China has emerged as a major donor over the last decade. In Africa, China’s ODA-like aid has grown almost four times, from $628 million in 2002 to $3.1 billion in 2012, according to ODI. Other official flows from China to Africa grew by more than 700 percent, from $349 million in 2003 to $2.9 billion in 2012.

Greenhill said China’s rise as a donor traces to the country’s “strong interest in building economic and also political links with a large number of countries.”

“What we found very interesting about China is that context seems to heavily determine the amount of support that you get from China … political relationships with China becomes very important,” she said, citing the example of Vietnam, which has had a difficult historical relationship with the East Asian nation. The Southeast Asian country got the lowest inflow of  development finance from China among the countries in the study. Senegal offers another case study, as the country didn’t recognize the One-China Policy until 2005.

Developing countries’ demands have also changed, Greenhill said. “[Countries] wanted sources of finance that are aligned with their strategies, but they also wanted finance that was fast and they wanted providers of finance to act quickly and to get the money quickly. China scored very well on those metrics.”

But that speed raises some red flags in the development community. China tends not to adhere to the same aid protocols and procedures used by traditional donors, and the quality of assistance may be lower as a result. Greenhill said the ODI survey, which she co-authored, observed that “traditional aid effectiveness processes … are really reducing.”

“There’s not much interest in those processes so I think there’s a real danger that the dialogue about aid effectiveness is no longer so current, and there really needs to be a kind of rejuvenation of that dialogue at the country level,” she said.

Capitalizing on the new ‘age of choice’

Clarity by both donors and recipient countries will be key in the “age of choice,” Greenhill said. The report argues that it is important for developing countries to know what they want and understand where their priorities lie. Some countries in the survey didn’t have a full understanding of their development finance flows, including where they were coming from and where they go.
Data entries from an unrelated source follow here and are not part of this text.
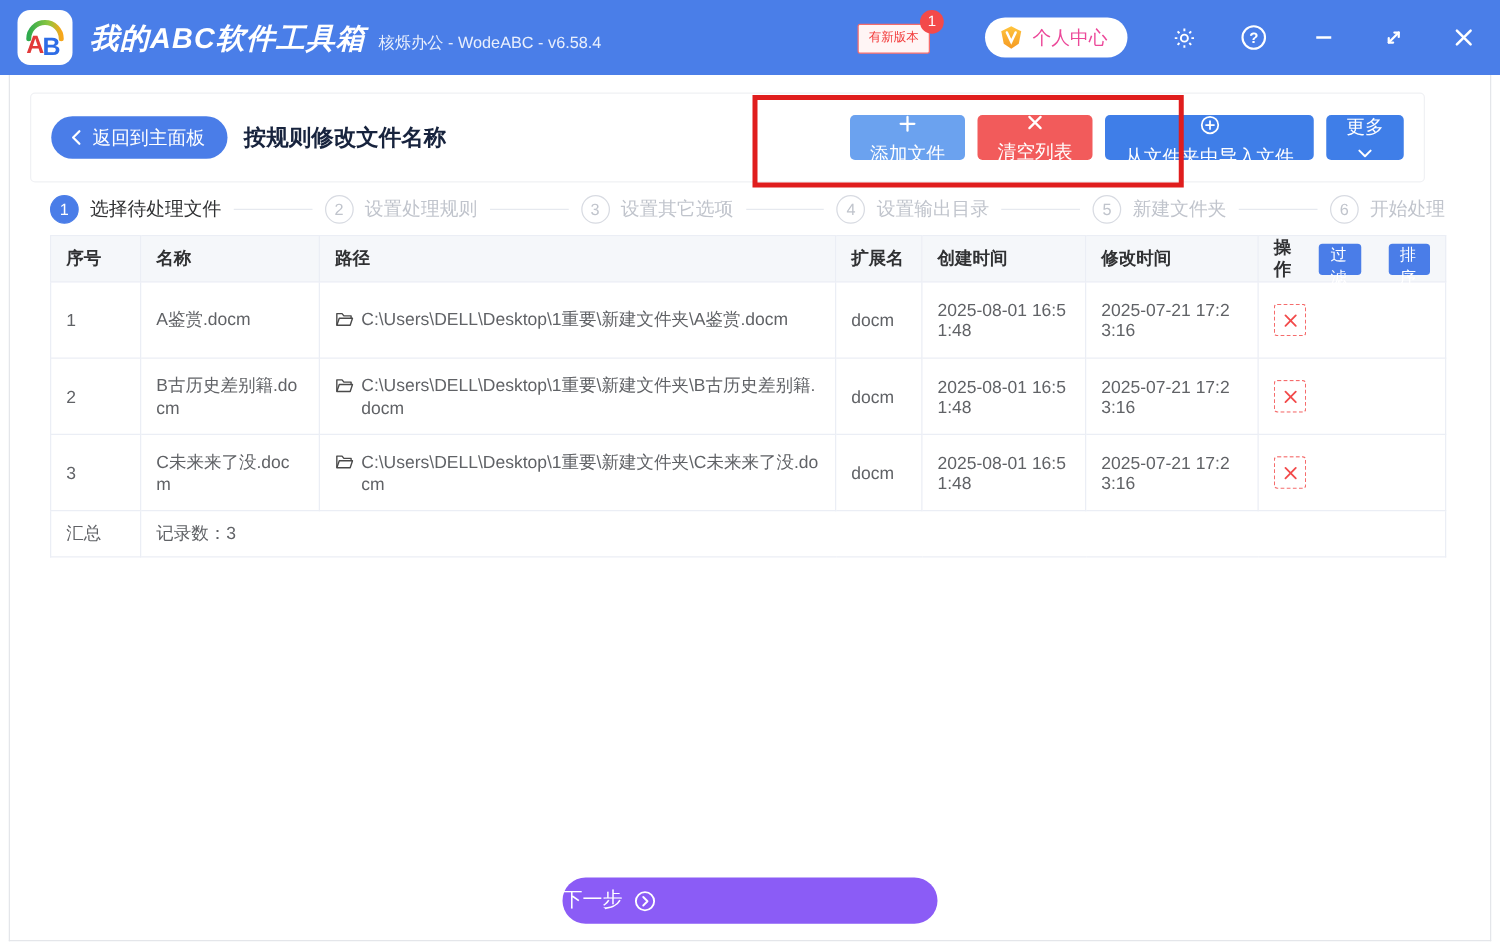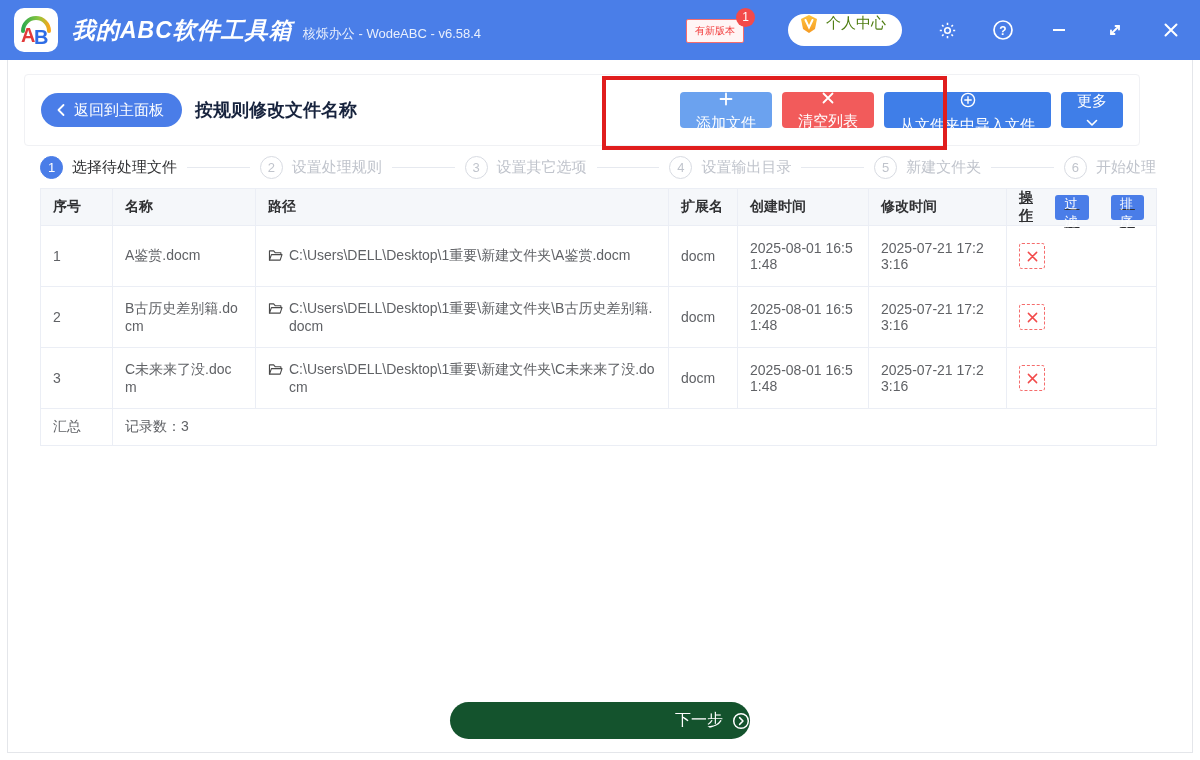--- a/index.html
+++ b/index.html
@@ -6,21 +6,21 @@
   html,body { width:1200px; height:760px; font-family:"Liberation Sans", sans-serif; background:#fff; position:relative; overflow:hidden; }
 
   
   .titlebar { position:absolute; left:0; top:0; width:1200px; height:60px; background:#4a7ee8; display:flex; align-items:center; }
   .logo { width:44px; height:44px; background:#fff; border-radius:10px; margin-left:14px; flex:0 0 auto; display:flex; align-items:center; justify-content:center; }
   .app-title { color:#fff; font-size:23px; font-weight:bold; margin-left:14px; letter-spacing:1px;font-style:italic; }
   .app-subtitle { color:rgba(255,255,255,.88); font-size:13px; margin-left:10px; margin-top:7px; }
 
   .newver { position:absolute; left:686px; top:19px; height:24px; padding:0 8px; background:#fff5f5; border:1px solid #f56c6c; color:#f23c3c; font-size:10px; line-height:22px; border-radius:2px; cursor:pointer; }
   .newver-count { position:absolute; left:736px; top:8px; width:19px; height:19px; border-radius:50%; background:#f34a4a; color:#fff; font-size:12px; line-height:19px; text-align:center; }
-  .usercenter { position:absolute; left:788px; top:14px; height:32px; border-radius:16px; background:#fff; display:flex; align-items:flex-start; gap:7px; padding:0 16px 0 11px; color:#4d7c0f; font-size:15px; cursor:pointer; }
+  .usercenter { position:absolute; left:788px; top:14px; height:32px; border-radius:16px; background:#fff; display:flex; align-items:center; gap:7px; padding:0 16px 0 11px; color:#ec4899; font-size:15px; cursor:pointer; }
   .winicon { position:absolute; top:18px; width:24px; height:24px; display:flex; align-items:center; justify-content:center; cursor:pointer; }
 
   
   .frame { position:absolute; left:7px; top:60px; width:1186px; height:693px; border:1px solid #e4e6ea; border-top:none; background:#fff; }
 
   
   .toolbar { position:absolute; left:24px; top:74px; width:1116px; height:72px; border:1px solid #f0f1f4; border-radius:4px; background:#fff; display:flex; align-items:center; padding:0 16px; }
   .back-btn { height:34px; border-radius:17px; background:#4a7de8; color:#fff; font-size:15px; display:flex; align-items:center; gap:7px; padding:0 18px 0 14px; cursor:pointer; border:none; }
   .page-title { font-size:18px; font-weight:bold; color:#17233d; margin-left:13px;text-align:right; }
   .tb-right { margin-left:auto; display:flex; align-items:center; gap:10px; }
@@ -43,28 +43,28 @@
   .step.inactive .step-label { color:#c0c4cc; }
   .step-line { flex:1 1 auto; height:1px; background:#e6e9ef; margin:0 10px; }
 
   
   table.files { position:absolute; left:40px; top:188px; width:1116px; border-collapse:collapse; table-layout:fixed; }
   table.files th, table.files td { border:1px solid #ebeef5; font-size:14px; text-align:left; vertical-align:middle; }
   table.files th { background:#f5f7fa; color:#303133; font-weight:bold; height:37px; padding:0 12px; }
   table.files td { color:#606266; padding:8px 12px; word-break:break-all; background:#fff; }
   tr.filerow { height:61px; }
   tr.sumrow td { height:37px; padding:0 12px; }
-  .th-actions { display:flex; align-items:center; gap:22px;text-decoration:underline; }
+  .th-actions { display:flex; align-items:center; gap:22px; }
   .mini-btn { height:25px; border:none; border-radius:3px; background:#4a7de8; color:#fff; font-size:13px; padding:0 9px; cursor:pointer; letter-spacing:2px; }
   .pathcell { display:flex; align-items:flex-start; gap:6px; }
   .pathcell svg { flex:0 0 auto; margin-top:2px; }
   .del-btn { width:26px; height:26px; border:1px dashed #f56c6c; border-radius:3px; background:#fff; display:flex; align-items:center; justify-content:center; cursor:pointer; }
 
   
-  .next-btn { position:absolute; left:450px; top:702px; width:300px; height:37px; border:none; border-radius:19px; background:#14532d; color:#fff; font-size:16px; display:flex; align-items:center; justify-content:flex-end; gap:9px; cursor:pointer; }
+  .next-btn { position:absolute; left:450px; top:702px; width:300px; height:37px; border:none; border-radius:19px; background:#8b5cf6; color:#fff; font-size:16px; display:flex; align-items:center; justify-content:flex-start; gap:9px; cursor:pointer; }
 </style>
 </head>
 <body>
 
 <div class="titlebar">
   <div class="logo">
     <svg width="38" height="38" viewBox="0 0 38 38">
       <defs>
         <linearGradient id="arc" x1="0" y1="0" x2="1" y2="0">
           <stop offset="0" stop-color="#2faa4e"></stop>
“[There is a need for] much better understanding by countries of what they are receiving but also more transparency on the part of providers in terms of what they’re providing,” she said.

The report urges developing countries to take advantage of the age of choice with better data monitoring. They could also improve negotiating tactics in order to leverage the opportunity of having more options among donors, the report said.

Donors also need to adapt, the report argues. ODI suggests five pointers: remember that ODA still matters; support countries’ own strategies and policies and do it quickly; respond to developing country priorities; understand smaller flows of philanthropic finance; and remember to consider debt management.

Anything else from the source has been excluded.